Wednesday, January 25, 2006

Tiny Football Player

This is old news, but not to me. I'm not a gamer, but from what I understand, the Madden football game lets you download rosters of real players into the game. But back in September, they had to take down a roster update because it showed New York Jets lineman Michael King as being only 7 inches tall. The cool thing is that there are pictures!

Friday, January 20, 2006

Geeky Friday: A rant about underlined links

A rant on why I don't like underlined links and why Bloglines and 37signals have prompted me to write about it.

When Tim Berners-Lee created the first web browser in the early 1990s, the links in the text were identifable because they were underlined. It wasn't possible to change the color of the text as Berners-Lee did his work on an early NeXT workstation. While these machines had plenty of cool features (see another article I wrote), they only had a four tone gray scale display. Modern browsers, and the displays we view them on, come in color.

Yet underlined links are still used in every web browser. I hate it. I think it's unnecessary and it makes the text appear busier and more difficult to read. So, the first thing I do with any new browser is to uncheck the "Underline Links" button. Here's a contrived example of the difference this can make. First, here's some text from Wikipedia without underlines. By choosing a darkish blue for links, the main text flows well from black to blue and back again. Yet it's still easy to figure out where to point your mouse to click on a link. Now the same text with underlines:

(Note - This is example is contrived for two reasons. One is that wikipedia text tends to have more in-line links than average pages. The other reason is that wikipedia's stylesheets disable underlines for all users -- not just those of us who already have them disabled. I had to manually re-enable them to create this example. The designers at Wikipedia feel as I do about underlines.)

If everything is a link, why differentiate?
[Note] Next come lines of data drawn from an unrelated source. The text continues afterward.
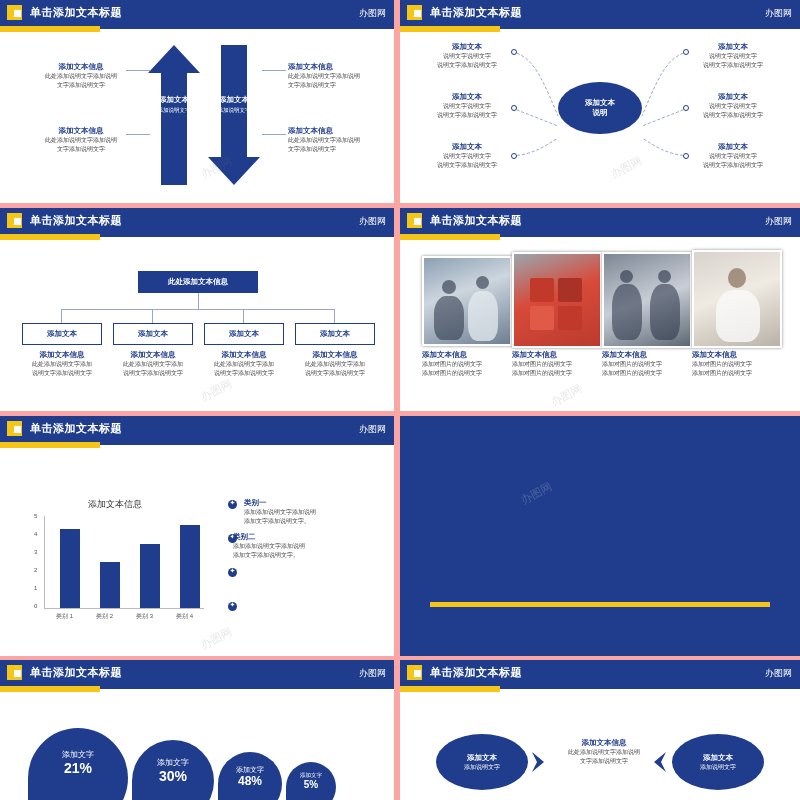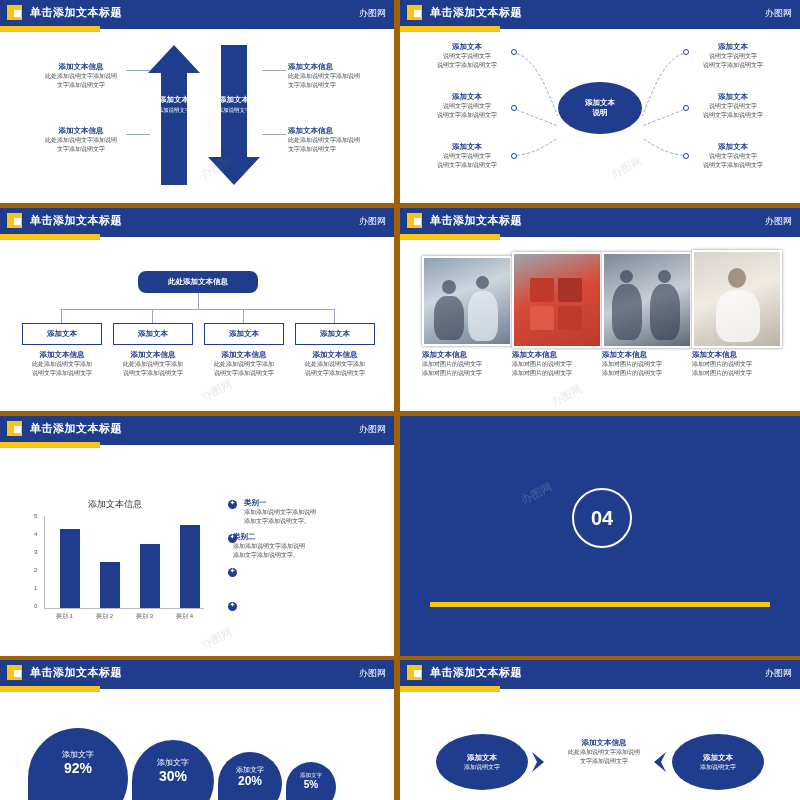--- a/index.html
+++ b/index.html
@@ -4,7 +4,7 @@
 <style>
   html,body{margin:0;padding:0;background:#e9e9e9;}
   body{width:800px;height:800px;font-family:"Liberation Sans","DejaVu Sans",sans-serif;}
-  .sheet{position:relative;width:800px;height:800px;background:#a16207;}
+  .sheet{position:relative;width:800px;height:800px;background:#fca5a5;}
   .slide{position:absolute;background:#fff;overflow:hidden;}
 
   

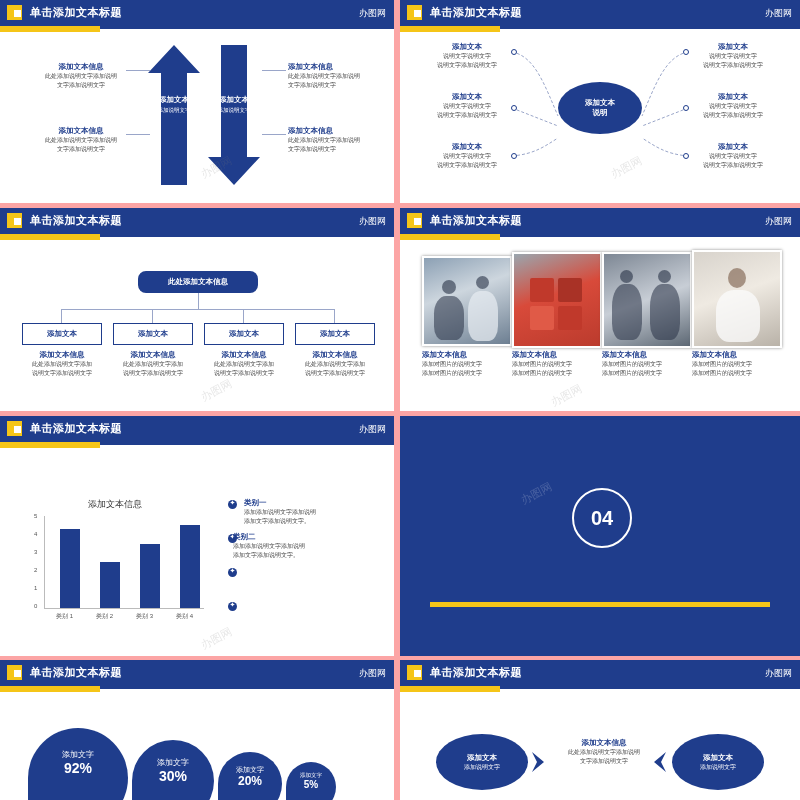--- a/index.html
+++ b/index.html
@@ -185,7 +185,7 @@
     <div class="ylinebar" style="top:26px;width:100px;"></div>
     <div class="ylinebar" style="top:26px;left:100px;width:294px;height:3px;background:#1f3d8c;"></div>
 
-    <div class="fbox" style="left:138px;top:63px;width:120px;height:22px;border-radius:8px;">此处添加文本信息</div>
+    <div class="fbox" style="left:138px;top:63px;width:120px;height:22px;">此处添加文本信息</div>
     <div class="vline" style="left:198px;top:85px;height:16px;"></div>
     <div class="hline" style="left:61px;top:101px;width:274px;"></div>
     <div class="vline" style="left:61px;top:101px;height:14px;"></div>

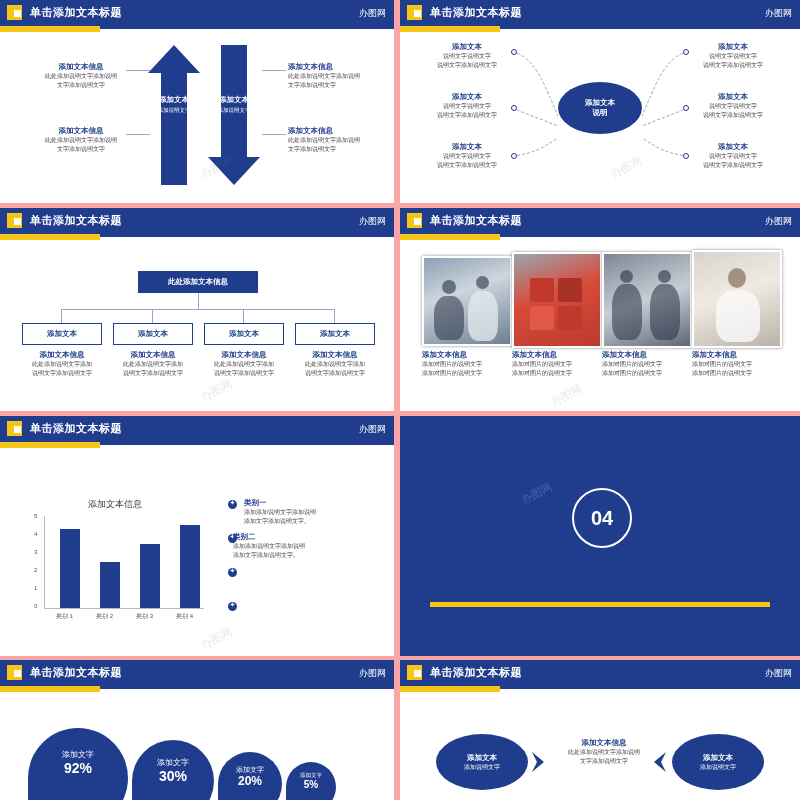--- a/index.html
+++ b/index.html
@@ -329,7 +329,6 @@
   </div>
 
   <div class="slide" style="left:400px;top:416px;width:400px;height:240px;background:#1f3d8c;">
-    <div class="big-circle" style="left:172px;top:72px;width:56px;height:56px;">04</div>
     <div style="position:absolute;left:30px;top:186px;width:340px;height:5px;background:#f5c518;"></div>
     <div class="wm" style="left:120px;top:70px;color:rgba(255,255,255,.18);">办图网</div>
   </div>

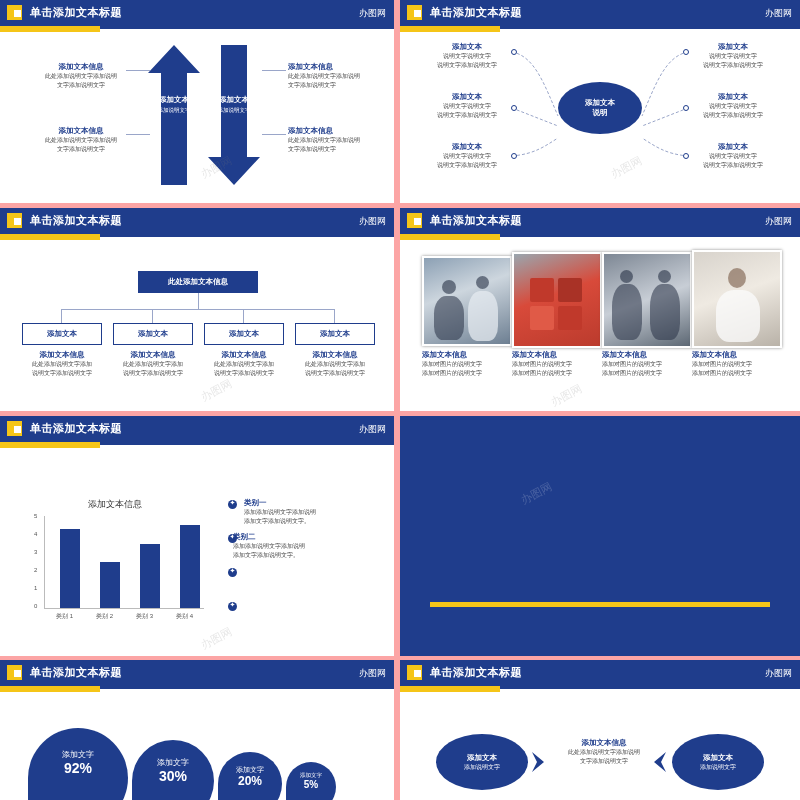--- a/index.html
+++ b/index.html
@@ -346,7 +346,7 @@
 
     <div class="teardrop" style="left:28px;top:68px;width:100px;height:100px;">
       <div class="pct-t" style="margin-top:22px;">添加文字</div>
-      <div class="pct-n">92%</div>
+      <div class="pct-n">21%</div>
     </div>
     <div class="teardrop" style="left:132px;top:80px;width:82px;height:82px;">
       <div class="pct-t" style="margin-top:18px;">添加文字</div>

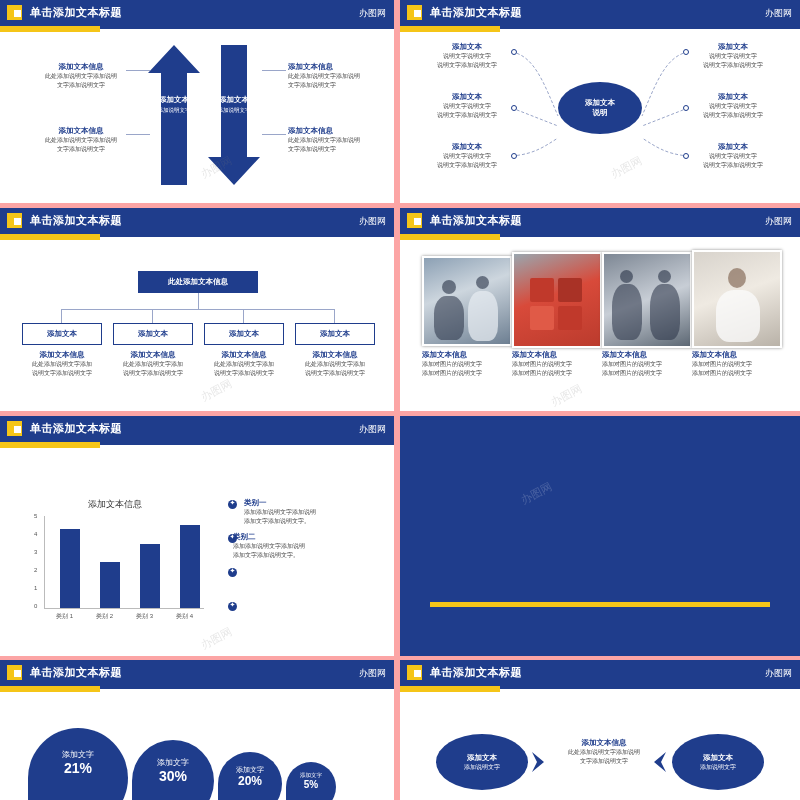--- a/index.html
+++ b/index.html
@@ -354,7 +354,7 @@
     </div>
     <div class="teardrop" style="left:218px;top:92px;width:64px;height:64px;">
       <div class="pct-t" style="margin-top:14px;font-size:7px;">添加文字</div>
-      <div class="pct-n" style="font-size:12px;">20%</div>
+      <div class="pct-n" style="font-size:12px;">48%</div>
     </div>
     <div class="teardrop" style="left:286px;top:102px;width:50px;height:50px;">
       <div class="pct-t" style="margin-top:10px;font-size:5.5px;">添加文字</div>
A real, non-contrived example is the list of feeds as it currently appears on bloglines.com, shown below. This appears in a separate frame on the left side of the browser window. Clicking on any one of these links changes the content in the big frame on the right side of the browser. This is essentially a menu -- every one of these lines is a link. An additional visual cue to demonstrate that these are links is not needed, and yet, their stylesheet forces it on me.
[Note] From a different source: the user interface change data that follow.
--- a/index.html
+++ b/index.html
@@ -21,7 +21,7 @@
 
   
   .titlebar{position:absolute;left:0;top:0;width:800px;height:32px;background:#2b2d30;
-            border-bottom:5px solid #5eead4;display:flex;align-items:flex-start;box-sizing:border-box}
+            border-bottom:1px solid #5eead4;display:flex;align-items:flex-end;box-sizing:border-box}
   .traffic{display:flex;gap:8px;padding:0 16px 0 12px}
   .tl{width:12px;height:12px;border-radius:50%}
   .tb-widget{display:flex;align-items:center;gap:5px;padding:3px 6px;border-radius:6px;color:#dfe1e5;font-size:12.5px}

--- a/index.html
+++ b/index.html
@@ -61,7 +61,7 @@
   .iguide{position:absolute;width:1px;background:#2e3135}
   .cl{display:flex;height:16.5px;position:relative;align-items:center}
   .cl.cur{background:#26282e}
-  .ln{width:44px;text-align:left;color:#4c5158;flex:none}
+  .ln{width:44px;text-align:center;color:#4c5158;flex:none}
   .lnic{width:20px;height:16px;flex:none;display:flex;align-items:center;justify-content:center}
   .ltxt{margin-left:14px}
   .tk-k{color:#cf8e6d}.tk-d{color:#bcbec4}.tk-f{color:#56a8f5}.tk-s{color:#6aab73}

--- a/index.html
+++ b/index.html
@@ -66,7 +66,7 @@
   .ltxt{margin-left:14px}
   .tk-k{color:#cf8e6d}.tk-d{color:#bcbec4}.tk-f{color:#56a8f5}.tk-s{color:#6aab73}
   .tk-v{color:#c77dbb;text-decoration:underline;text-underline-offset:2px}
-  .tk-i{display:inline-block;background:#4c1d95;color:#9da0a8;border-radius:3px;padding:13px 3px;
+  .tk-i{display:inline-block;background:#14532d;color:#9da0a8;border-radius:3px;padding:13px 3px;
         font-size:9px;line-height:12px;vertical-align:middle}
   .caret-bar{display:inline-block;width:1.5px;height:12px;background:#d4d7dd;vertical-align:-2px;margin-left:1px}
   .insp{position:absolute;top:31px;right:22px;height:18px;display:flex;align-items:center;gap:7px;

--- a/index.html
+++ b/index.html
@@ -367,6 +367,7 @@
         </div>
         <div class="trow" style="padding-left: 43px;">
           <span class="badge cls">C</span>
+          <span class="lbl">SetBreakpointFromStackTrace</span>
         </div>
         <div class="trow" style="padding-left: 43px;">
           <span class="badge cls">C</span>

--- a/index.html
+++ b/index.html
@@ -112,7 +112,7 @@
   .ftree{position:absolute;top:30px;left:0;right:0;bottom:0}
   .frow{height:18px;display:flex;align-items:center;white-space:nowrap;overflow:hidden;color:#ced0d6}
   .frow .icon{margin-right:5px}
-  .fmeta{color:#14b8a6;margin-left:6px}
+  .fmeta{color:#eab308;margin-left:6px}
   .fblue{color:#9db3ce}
Moving on to the next example... "I know there's a link here somewhere"

Another bad use of underlines is assuming that users haven't turned off underlined links. The Signal vs. Noise (SvN) blog, from 37signals, is guilty of this assumption. Ironically they are also the authors of the book Defensive Design for the Web (as well as the Ruby On Rails web framework and various web applications).

Here's how I see text on a snippet from SvN: Quick - where do you click to read the source article? There is no visual cue! When I move my mouse around, I find that the link is magically highlighted when I move over it.
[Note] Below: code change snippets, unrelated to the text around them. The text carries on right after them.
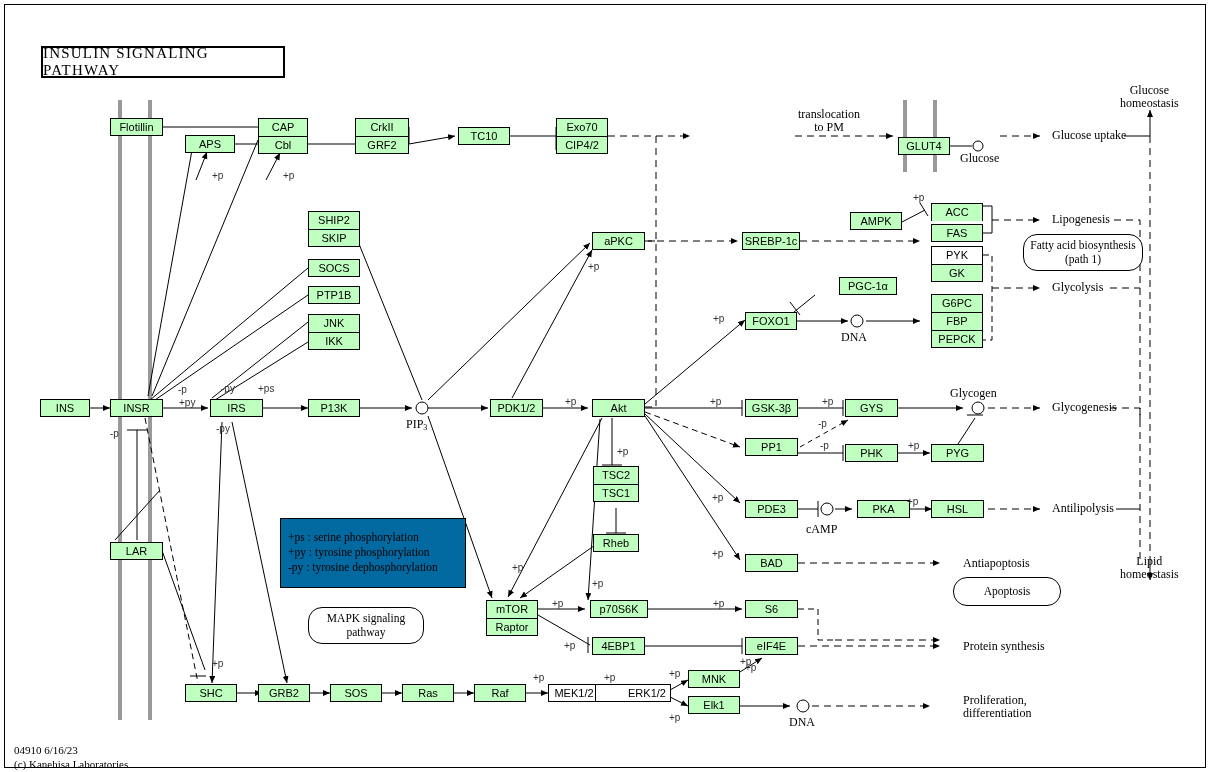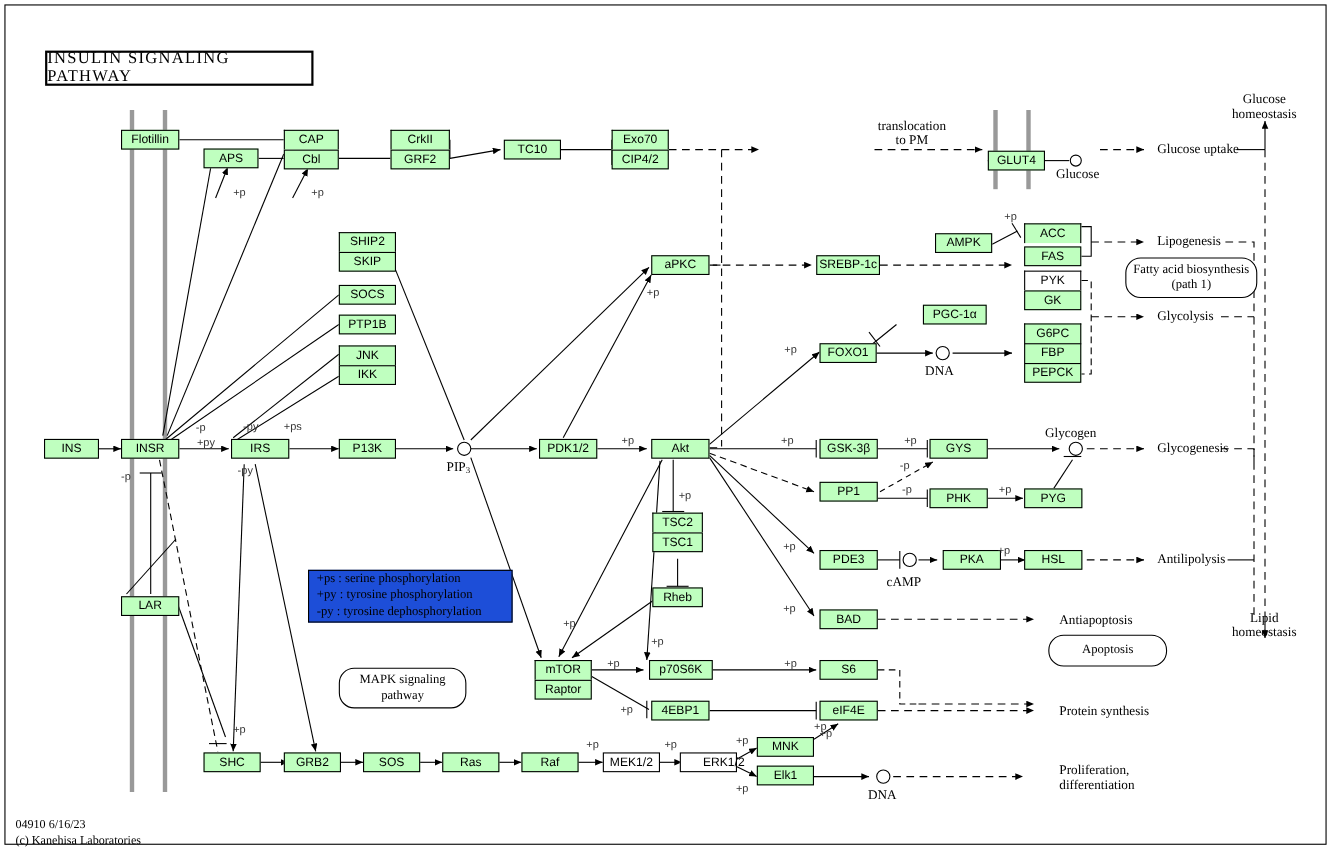--- a/index.html
+++ b/index.html
@@ -23,8 +23,8 @@
   .vesicle{position:absolute;border:2px solid #aaaaaa;border-radius:14px;background:#fff;
         font-family:"Liberation Serif",serif;font-size:12px;color:#000;
         display:flex;align-items:center;justify-content:center;}
-  .legend{position:absolute;border:1px solid #000;background:#1d4ed8;
-        font-family:"Liberation Serif",serif;font-size:11.5px;color:#000;padding:0 7px;line-height:1.32;}
+  .legend{position:absolute;border:1px solid #000;background:#0369a1;
+        font-family:"Liberation Serif",serif;font-size:11.5px;color:#000;padding:11px 7px;line-height:1.32;}
   .lbl{position:absolute;font-family:"Liberation Serif",serif;font-size:12px;color:#000;
         white-space:nowrap;line-height:1.12;}
   .lbl.c{text-align:center;}

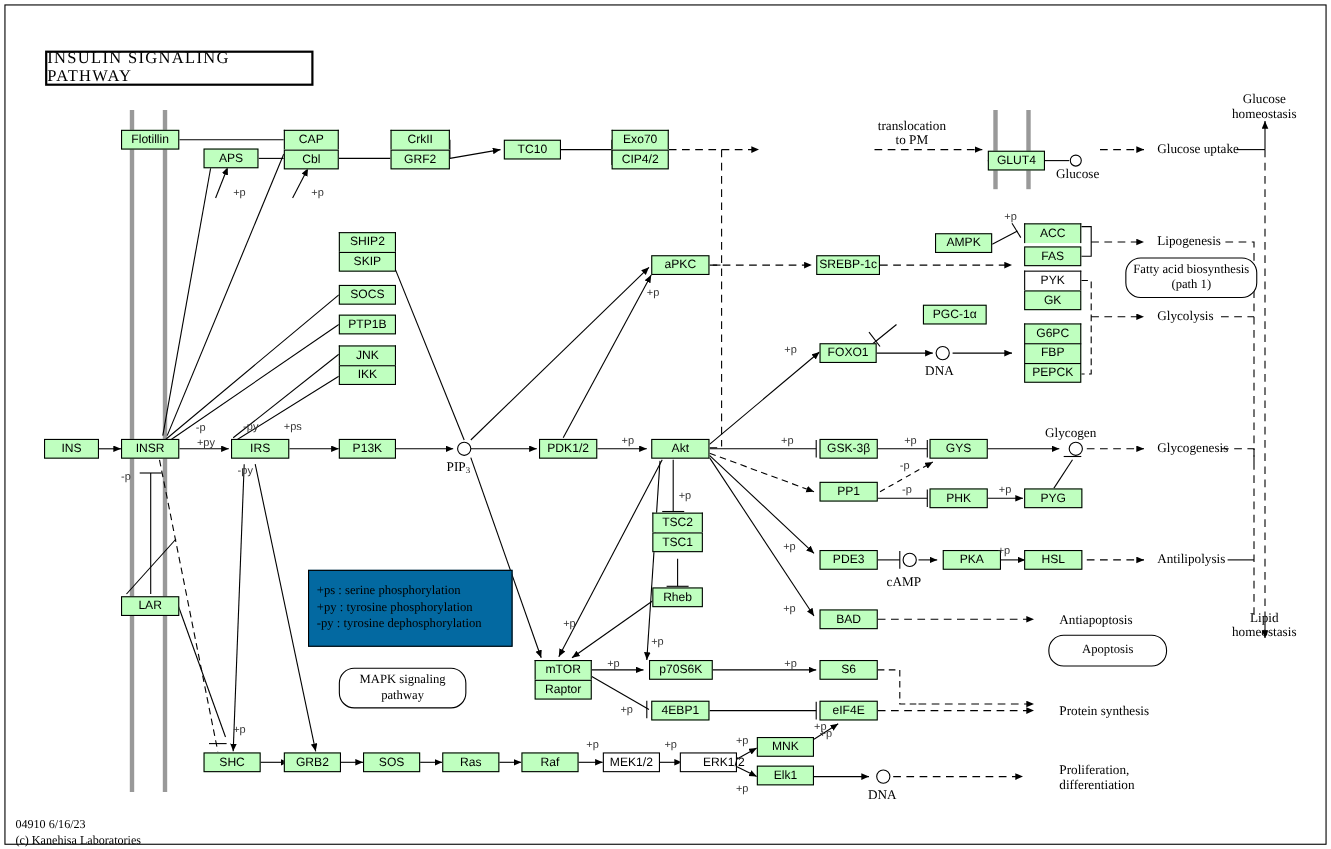--- a/index.html
+++ b/index.html
@@ -296,7 +296,7 @@
   <div class="node" style="left:402px;top:684px;width:52px;height:18px;">Ras</div>
   <div class="node" style="left:474px;top:684px;width:52px;height:18px;">Raf</div>
   <div class="node white" style="left:548px;top:684px;width:52px;height:18px;">MEK1/2</div>
-  <div class="node white" style="left:618px;top:684px;width:52px;height:18px;padding-left:28px;">ERK1/2</div>
+  <div class="node white" style="left:595px;top:684px;width:76px;height:18px;padding-left:28px;">ERK1/2</div>
   <div class="node" style="left:688px;top:670px;width:52px;height:18px;">MNK</div>
   <div class="node" style="left:688px;top:696px;width:52px;height:18px;">Elk1</div>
Trying to follow links from this blog is like playing a video game.

Since most people either like the underlines or don't ever bother to change any preferences, I'll accept that this is a personal choice. But, if a site, such as SvN, decides that it prefers to use only underlines as visual cues for links, then it should be sure to enforce this using its stylesheet. It's not hard. In fact, 37signals already does so on their home page. (The SvN page does get positive marks from me for deciding that one visual cue to show links is enough -- they just need to make sure that their users see that one cue)

I need to finish this rant with clarifications about Bloglines and 37signals. I like the way the 37signals guys think and I own (and recommend) the above-mentioned book. I use Bloglines every day (although lately I've been forcing myself to use the invisibility cloak greasemonkey script to limit the times I catch up on news). Now, if they could just understand the way I feel about underlines.

Wednesday, January 18, 2006

Pandora - customized streaming music goodness

Earlier today I listened to episode 6 of the Inside the Net podcast in which the hosts interview the founder of Pandora. Here's how a TechCrunch post describes the site:
If you don’t agree that this is the coolest application you’ve seen in a long while, re-read this post over and over until you agree, because you are wrong. I am in love with Pandora.
No, wait, that's not very useful; accurate, but not useful. It's a streaming music application with a great recommendation engine, or, as my wife said when I described it to her: "the ultimate mix tape."

You create a "station" by suggesting a single artist or song and the Pandora application streams more music to you based on the data from the "Music Genome Project". As described in the podcast, Pandora employs trained musicians to analyze individual songs for some 400 attributes. From this, their recommendation engine suggests new songs for you to listen to. So, rather than relying on popular songs recommended by other users, it attempts to make recommendations based on musical qualities. You can also give some hints by explicitly giving a "thumbs up" or "thumbs down" to a song or by offering additional artists or songs as representative of the curent station.

About six or seven songs into my first station, seeded initially with R.E.M. and a similar band, The Feelies, it has produced mixed results -- good suggestions with songs from Collective Soul, The Cult, and Man Break, but off the mark with Iron Maiden and Poison. After giving the thumbs down to those last two, the quality picked up. Later I tried a couple different stations with different types of music. Again, I gave thumbs up and thumbs down a little bit and the selection of music improved.